#### [Input data]
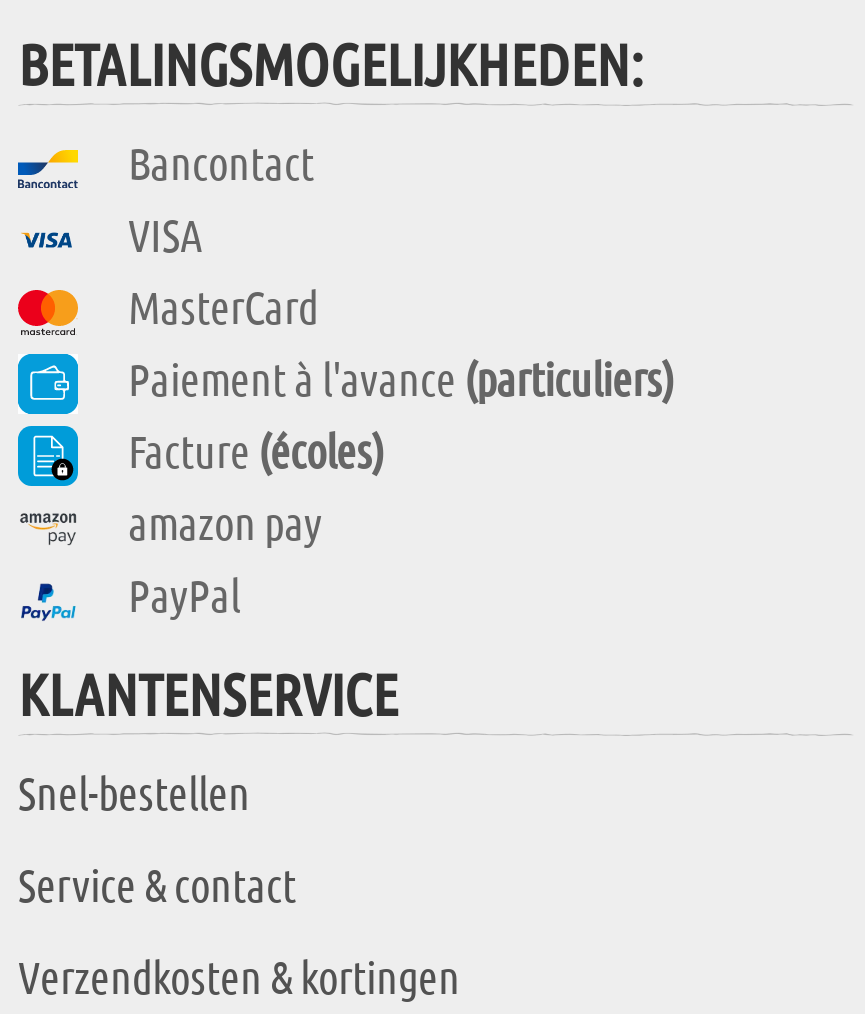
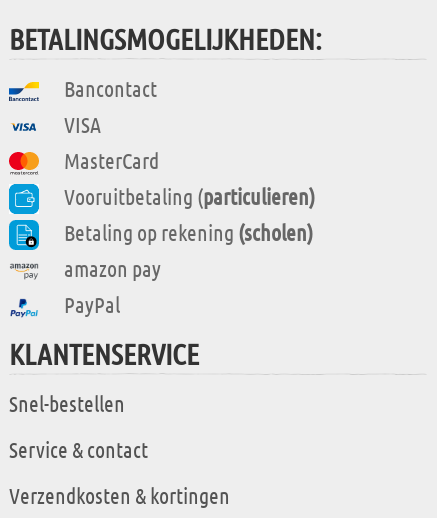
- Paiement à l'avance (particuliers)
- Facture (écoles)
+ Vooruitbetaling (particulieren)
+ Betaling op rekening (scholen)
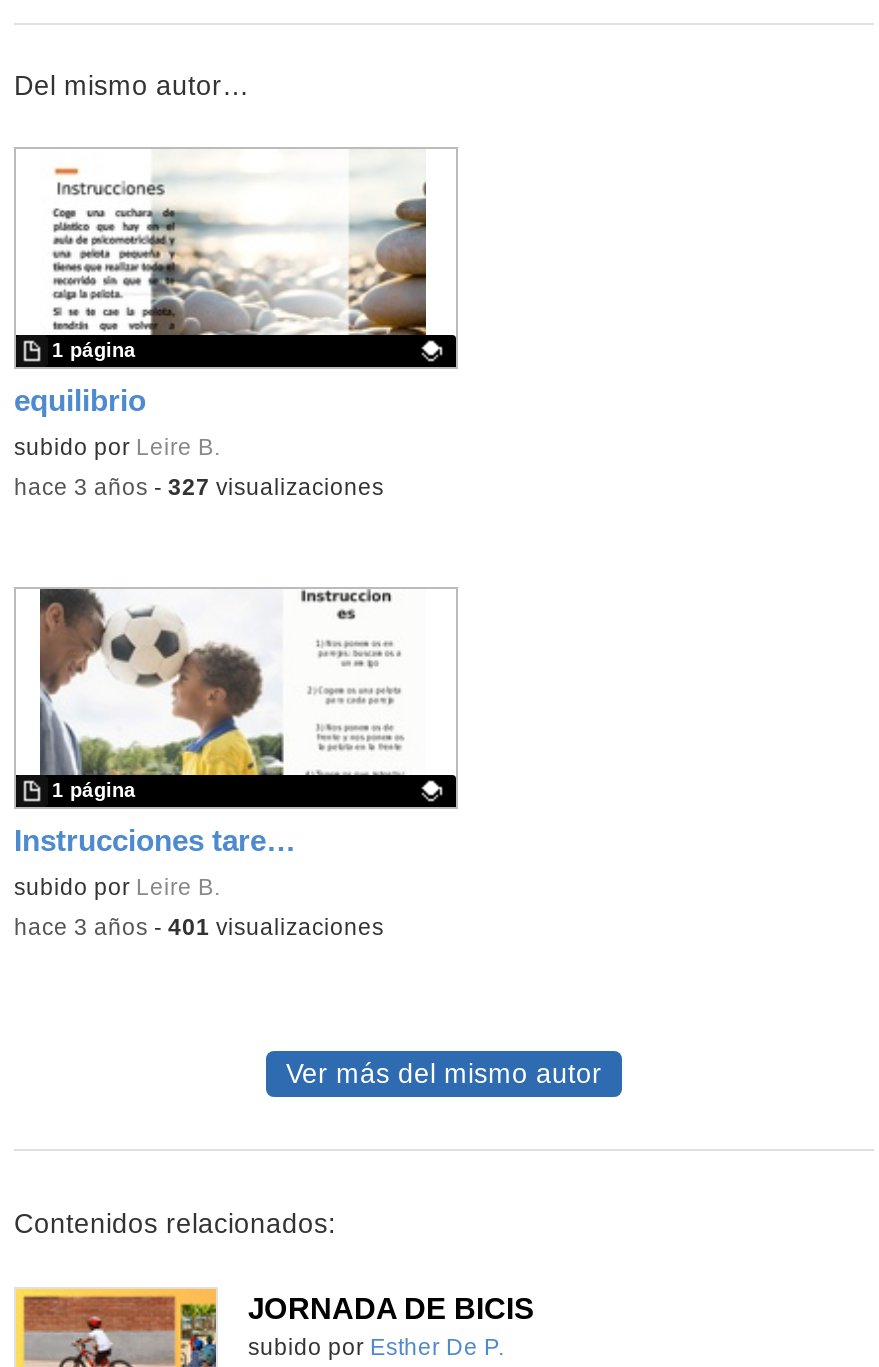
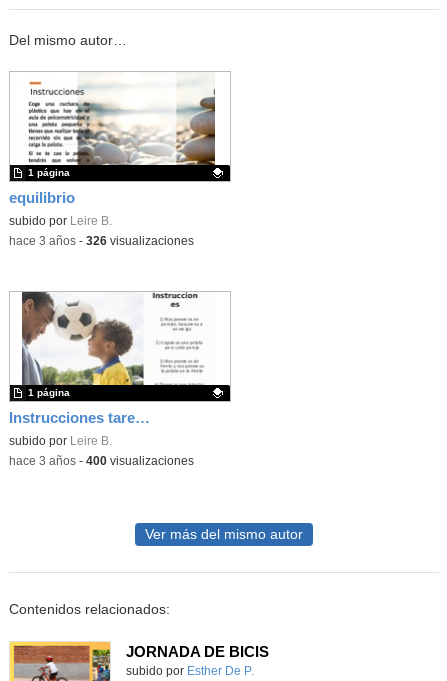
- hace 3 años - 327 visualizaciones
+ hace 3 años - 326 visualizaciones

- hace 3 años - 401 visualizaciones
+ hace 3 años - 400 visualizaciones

#### [Aim of the task]
Nothing but the lines from the one containing "- Facture (écoles)" to the last line of the records should be returned, exactly as they appear and without pictures.

#### [Answer space]
- Facture (écoles)
+ Vooruitbetaling (particulieren)
+ Betaling op rekening (scholen)
- hace 3 años - 327 visualizaciones
+ hace 3 años - 326 visualizaciones

- hace 3 años - 401 visualizaciones
+ hace 3 años - 400 visualizaciones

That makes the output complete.